With so many hours spent online, there's a very human need to get outside and socialize. That's means a greater need for parks than parking lots in some mixed-use developments. Even small parklets can be a draw in denser, more urban retail centers. More decks and terraces, more views to nature or if that's not possible water features or art. Existing community spaces in a center can be repositioned with programming and amenities to serve as anchors, too.

Urban/Suburban Shifts

More and more suburbanites want what they drive to find in the city—great experiences on the bustling boulevard, where they can stroll and window shop, eat, entertain, and socialize. Similarly, urbanites seek the kinds of amenities found in the suburbs, like private and shared outdoor spaces and parks. Rethinking the traditional relationships between building typologies that separated uses allows for greater diversity and more complementary adjacencies. New and reused buildings being designed for more than a single use have interesting indoor/outdoor relationships, view sheds, roof terraces and shared amenity decks and spaces and more places to create attractive retail environments and experiences.

What E-commerce can't do

Online shopping is convenient and price competitive, but it isn't social. People want to be with other people. See and be seen, touch, feel, hear, and smell. That's experience retail and that's where exciting retail centers and shops beat e-commerce any day of the week. By Identifying the "best of the best" in every category—food, entertainment, music—and creating experiences invites customers to come, linger, share experiences, and build memories. If the environment is always fresh, different, unexpected, customers will keep coming back.
 
Right now, we are engaged with these changes every day as we work with our clients to create the most successful environment for the property, the community, the culture and the market. That keeps us actively listening to everyone involved in the effort from local leaders to prospective tenants and customers.
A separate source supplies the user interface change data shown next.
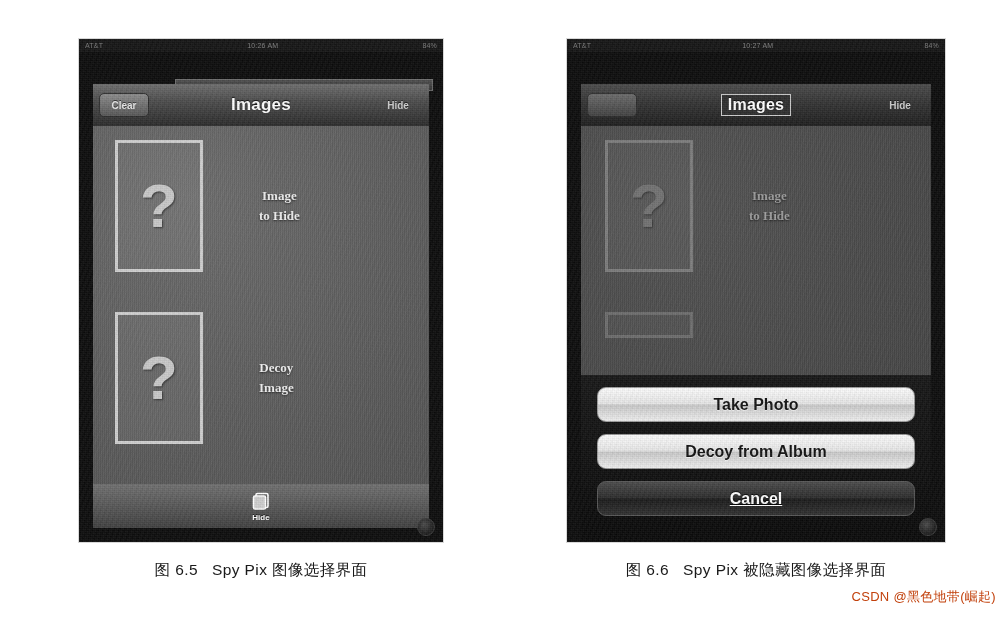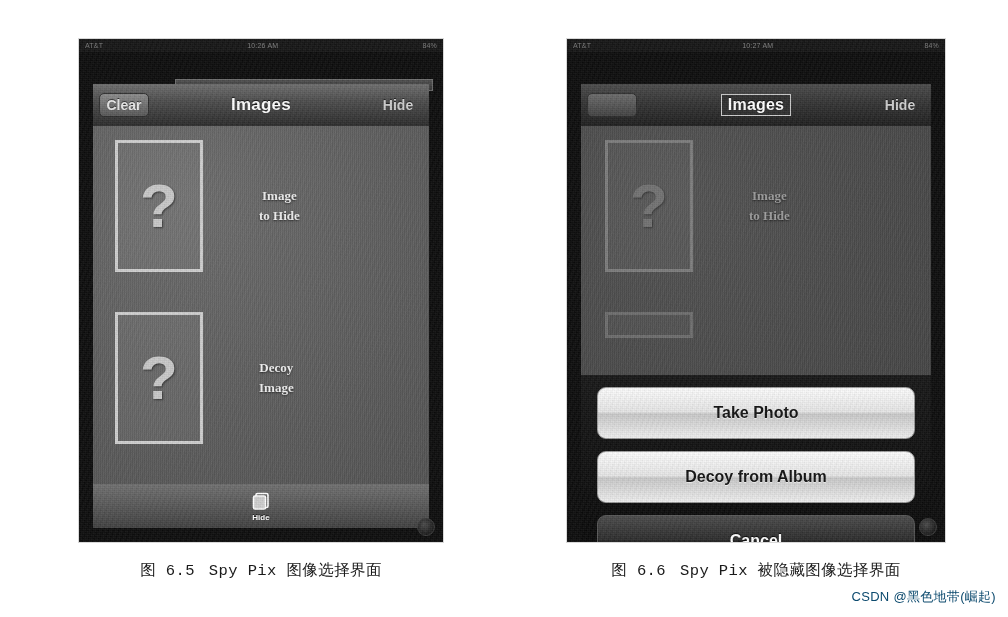--- a/index.html
+++ b/index.html
@@ -87,21 +87,21 @@
   .navbar.dim {
     background: linear-gradient(180deg, #4a4a4a 0%, #333 45%, #1d1d1d 100%);
   }
   .nav-btn {
     min-width: 50px;
     height: 24px;
     border-radius: 5px;
     background: linear-gradient(180deg, #8b8b8b, #565656);
     border: 1px solid #2c2c2c;
     color: #e8e8e8;
-    font-size: 14px;
+    font-size: 10px;
     font-weight: bold;
     display: flex;
     align-items: center;
     justify-content: center;
     box-sizing: border-box;
     text-shadow: 0 -1px 0 rgba(0,0,0,.6);
   }
   .nav-btn.ghost {
     background: linear-gradient(180deg, #6a6a6a, #414141);
     color: transparent;
@@ -238,21 +238,21 @@
     position: absolute;
     left: 14px; right: 14px;
     bottom: 0;
     top: 336px;
     background: linear-gradient(180deg, rgba(20,20,20,.96), rgba(8,8,8,.99));
     padding: 12px 16px 10px;
     box-sizing: border-box;
   }
   .sheet-btn {
     position: relative;
-    height: 52px;
+    height: 35px;
     border-radius: 9px;
     display: flex;
     align-items: center;
     justify-content: center;
     font-size: 16px;
     font-weight: bold;
     box-sizing: border-box;
     margin-bottom: 12px;
   }
   .sheet-btn.light {
@@ -285,32 +285,32 @@
   .sheet-btn.light::before { left: -9px; }
   .sheet-btn.light::after  { right: -9px; }
 
   
   .caption {
     position: absolute;
     top: 560px;
     width: 100%;
     text-align: center;
     color: #1a1a1a;
-    font-family: Liberation Mono, monospace;
+    font-family: Liberation Sans, sans-serif;
     font-size: 15.5px;
     letter-spacing: .4px;
     white-space: nowrap;
   }
   .caption .cap-num { margin-right: 14px; }
 
   .watermark {
     position: absolute;
     right: 12px;
     top: 588px;
-    color: #0c4a6e;
+    color: #c2410c;
     font-size: 13px;
     font-family: "Liberation Sans", sans-serif;
     letter-spacing: .3px;
     white-space: nowrap;
   }
 </style>
 </head>
 <body>
 
 <div class="page">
Sidebar: What can you do right now?

  • Think global, source local–see a new concept somewhere else and find a local merchant or artisan who can reproduce it with panache.
  • Enable free WIFI so that people can connect with each other, stores, media platforms and you can measure the traffic.
  • Program music to change the retail experience with time of day, day of year, seasons.
  • Increased use of UBER and LYFT have changed the role of the pick-up and drop-off, make sure your is ready.
  • Re-purpose some parking into a parklet
  • Food in all varieties is king, which makes Farmers Markets and true farm-to-table dining attractive.
  • “Incubate” new operators by bring food and apparel trucks to your property.
  • Create selfie spots and invite your customers to share on your instagram/facebook/twitter #yourcenter
  • Remember one size doesn't fit all. People love customization that can come from contextual responsiveness or artful interventions or TLC.